Commanders and leaders
- Mehmed Alagić: Janko Trivić

Units involved
- Army of the Republic of Bosnia and Herzegovina: Army of Republika Srpska

Strength
- 24,480 soldiers: ~5,000 soldiers

Casualties and losses
- 70 soldiers killed, 390 soldiers wounded: ~200 soldiers killed, 530 soldiers wounded

= Assault on Vlašić (1995) =

Military engagement of the Bosnian War

Assault on Vlašić was a military offensive undertaken by the Army of the Republic of Bosnia and Herzegovina (ARBiH) during the Bosnian War, during which it captured Mount Vlašić in central Bosnia, which had been under the control of the Army of Republika Srpska (VRS) until then. The battle took place from March 20 to 24, 1995. The commander of the forces of the Army of BiH was General Mehmed Alagić. 100 sqkm of territory was liberated in this action, among which was a relay.

== Background ==
Just before the start of the Bosnian war, the Vlašić plateau was under the control of the Yugoslav People's Army (JNA), which later converted to Army of Republika Srpska (VRS). At the beginning of the war, Babanovac, Galica, Gostilj, Smet and Komar were captured, while the road communications Travnik – Donji Vakuf and Travnik – Skender Vakuf were cut off. The first open attack occurred on May 1, 1992, on the Paljenik peak, which was defended by the Ministry of Interior of the Republic of Bosnia and Herzegovina, but defense failed. Subsequently, Bosnian forces began to form defense lines to prevent further penetration by Serb forces. Combat operations were managed by Travnik Municipal Defense Headquarters. In September 1992, the first liberation action was carried out from Komar to Vučija glava, when the defense lines were moved by 4 kilometers. At that time, Vlašić became the place from which the Republika Srpska Army deported exiles daily from Bosnian Frontier. In November 1992, the VRS occupied Karaula. The following year, the Bosniak-Croat war lasted, but with the signing of the Washington Agreement it was discontinued, and in March 1994 the transport of larger forces along VRS lines was made possible. At the end of March, Bosnian army took over Radijevac, Kvrkuša and Rustovi. For the purposes of the broader liberation, 7th Corps of the Army of the Republic of Bosnia and Herzegovina was founded, headquartered in Travnik. The first battle of the 7th Corps took place on April 24, when the VRS made an attack on the Vlašić plateau and occupied Meokrnje and Glavica. Still, in the counterattack, the 7th Corps forces regained lost ground. The liberation operations continued in May, when the objects of Bjeljik, Crni vrh and the villages of Fonjige, Pobrđani, Šahmani, Brdo, Dolani, and Korenići were taken, and in July the location of Srneća brda was liberated.

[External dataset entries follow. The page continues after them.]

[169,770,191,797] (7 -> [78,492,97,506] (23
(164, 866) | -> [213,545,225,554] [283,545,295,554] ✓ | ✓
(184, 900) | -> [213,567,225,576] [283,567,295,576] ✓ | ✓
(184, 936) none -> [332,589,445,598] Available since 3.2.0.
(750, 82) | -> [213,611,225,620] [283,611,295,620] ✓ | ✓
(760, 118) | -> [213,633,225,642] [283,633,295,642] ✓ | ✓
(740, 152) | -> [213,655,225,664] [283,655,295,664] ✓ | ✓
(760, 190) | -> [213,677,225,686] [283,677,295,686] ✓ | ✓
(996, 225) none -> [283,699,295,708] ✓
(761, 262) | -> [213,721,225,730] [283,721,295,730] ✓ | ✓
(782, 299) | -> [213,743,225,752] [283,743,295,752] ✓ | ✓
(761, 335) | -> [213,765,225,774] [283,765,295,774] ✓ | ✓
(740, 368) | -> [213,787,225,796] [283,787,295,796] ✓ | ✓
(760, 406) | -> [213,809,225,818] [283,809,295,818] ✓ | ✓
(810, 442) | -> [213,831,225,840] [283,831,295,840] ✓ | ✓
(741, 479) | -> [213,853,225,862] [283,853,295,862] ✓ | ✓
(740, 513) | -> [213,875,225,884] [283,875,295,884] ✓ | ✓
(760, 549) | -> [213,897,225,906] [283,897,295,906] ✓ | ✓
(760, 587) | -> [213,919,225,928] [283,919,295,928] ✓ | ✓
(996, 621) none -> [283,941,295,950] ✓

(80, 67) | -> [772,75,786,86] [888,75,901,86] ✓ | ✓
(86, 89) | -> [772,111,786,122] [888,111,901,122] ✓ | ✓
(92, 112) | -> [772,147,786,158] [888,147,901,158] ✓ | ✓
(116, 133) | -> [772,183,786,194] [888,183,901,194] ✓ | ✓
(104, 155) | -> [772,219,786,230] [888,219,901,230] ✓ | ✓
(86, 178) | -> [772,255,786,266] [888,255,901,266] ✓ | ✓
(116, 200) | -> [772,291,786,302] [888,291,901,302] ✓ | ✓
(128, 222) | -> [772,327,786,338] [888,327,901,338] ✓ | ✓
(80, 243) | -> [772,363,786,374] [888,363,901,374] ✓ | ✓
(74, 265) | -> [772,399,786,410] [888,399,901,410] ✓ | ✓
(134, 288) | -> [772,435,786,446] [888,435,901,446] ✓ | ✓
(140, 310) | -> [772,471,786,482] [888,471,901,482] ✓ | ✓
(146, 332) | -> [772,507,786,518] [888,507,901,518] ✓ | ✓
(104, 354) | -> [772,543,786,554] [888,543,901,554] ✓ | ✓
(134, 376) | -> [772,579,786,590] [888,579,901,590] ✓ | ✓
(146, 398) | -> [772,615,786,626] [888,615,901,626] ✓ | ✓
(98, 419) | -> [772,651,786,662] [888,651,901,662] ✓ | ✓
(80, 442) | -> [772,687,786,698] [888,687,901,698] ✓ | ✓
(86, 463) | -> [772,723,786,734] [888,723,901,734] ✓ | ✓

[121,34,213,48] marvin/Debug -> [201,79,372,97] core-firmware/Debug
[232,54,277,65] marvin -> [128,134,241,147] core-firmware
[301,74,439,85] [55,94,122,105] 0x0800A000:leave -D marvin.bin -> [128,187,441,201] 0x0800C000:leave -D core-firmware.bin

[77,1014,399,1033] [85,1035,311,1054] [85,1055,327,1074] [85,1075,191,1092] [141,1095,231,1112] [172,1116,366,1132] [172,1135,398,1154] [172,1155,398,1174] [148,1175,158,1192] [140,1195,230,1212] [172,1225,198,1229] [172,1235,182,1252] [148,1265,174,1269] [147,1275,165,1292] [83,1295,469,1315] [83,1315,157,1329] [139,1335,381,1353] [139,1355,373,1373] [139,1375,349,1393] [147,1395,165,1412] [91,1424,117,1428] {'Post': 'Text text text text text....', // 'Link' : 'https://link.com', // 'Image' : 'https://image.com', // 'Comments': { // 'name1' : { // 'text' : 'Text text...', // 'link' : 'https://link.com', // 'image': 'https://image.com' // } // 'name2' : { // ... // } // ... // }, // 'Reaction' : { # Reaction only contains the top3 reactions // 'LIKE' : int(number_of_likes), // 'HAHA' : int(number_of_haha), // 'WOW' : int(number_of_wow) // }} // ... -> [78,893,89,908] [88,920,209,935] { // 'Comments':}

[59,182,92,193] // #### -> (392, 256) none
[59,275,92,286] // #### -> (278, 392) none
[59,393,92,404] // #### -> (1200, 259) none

At the end of the summer of 1994, preparations began for the liberation of Vlašić. Material resources were raised for this purpose and a large number of people were hired. In addition to supplying basic resources, several log cabins were built for 4,000 fighters, as settlements were far away and operations planned for the winter of 1995 were supposed to occur during low temperatures. Also, 3,000 white camouflage uniforms were sewn in Travnik for the snow camouflage. A four-month ceasefire with the VRS was signed in late 1994, which was in favor of the liberation action, when the 7th Corps Command used that time to organize units and to provide additional training. Accordingly, a training plan called "Bura 95" was launched, which rehearsed new and specific methods of performing the action.

Immediately after receiving the directive on the conduct of the liberation operation by the General Staff of the ARBiH, the 7th Corps Command began to prepare the operation. After the inspection of the units of the 7th Corps on February 7, 1995, in Travnik, and the surrender of war flags, the 7th Corps was officially ready for the start of the liberation action.

War reports said the VRS did not respect the signed ceasefire, especially in the area of responsibility of the 5th Corps near Bihać. The 7th Corps commander, General Mehmed Alagić, repeatedly emphasized that any attack on the 5th Corps was also an attack on the 7th Corps. In early 1995, the Bosnian Serbs did not respect the ceasefire in the area of responsibility of the 7th Corps, also. Travnik and its wider surroundings were shelled daily. At that time, the 7th Corps trained its units with a focus on preparing units planned for the continuation of the war as liberation units, notably the 17th Knights, the 705th Glorious, and the 727th Glorious Brigades.

The operation plan for the liberation of Vlašić, code-named "Range 95" (Bosnian: Domet 95), was completed in February. The plan of the operation was to attack the VRS on a broader front, practically the entire area of responsibility of the 7th Corps on the Vlašić plateau, and break out of the Smet – Gostilj – Vitovlje – Koric communication. The operation was scheduled to begin on February 20, 1995, and involved 10 brigades, 9 tanks and transporters, 25 howitzers and cannons, 191 mortars and 24 480 troops. The duration of the operation was 5 days. On the other hand, the defense of Vlašić consisted of 3 VRS brigades with about 5,000 soldiers, 9 tanks, 15 howitzers and cannons and 76 mortars.

Although the start of the operation was planned for February 20, 1995, due to bad weather, the operation was delayed for February 24. The start of the operation was marked by the undertaking of the Special Forces of the 712th and 737th Brigades, when two groups of about 400 fighters descended overnight on a 12-meter cliff on the Galica plateau and completely surprised the enemy in the morning of February 24, killing 62 VRS members.

However, in the first days, the main attack failed due to poor implementation during the installation of the bridge defenses, which was used by the aggressor to pull PATs whose operations caused losses to the 705th ARBiH Brigade. With that, the plan to liberate Vlašić within five days failed.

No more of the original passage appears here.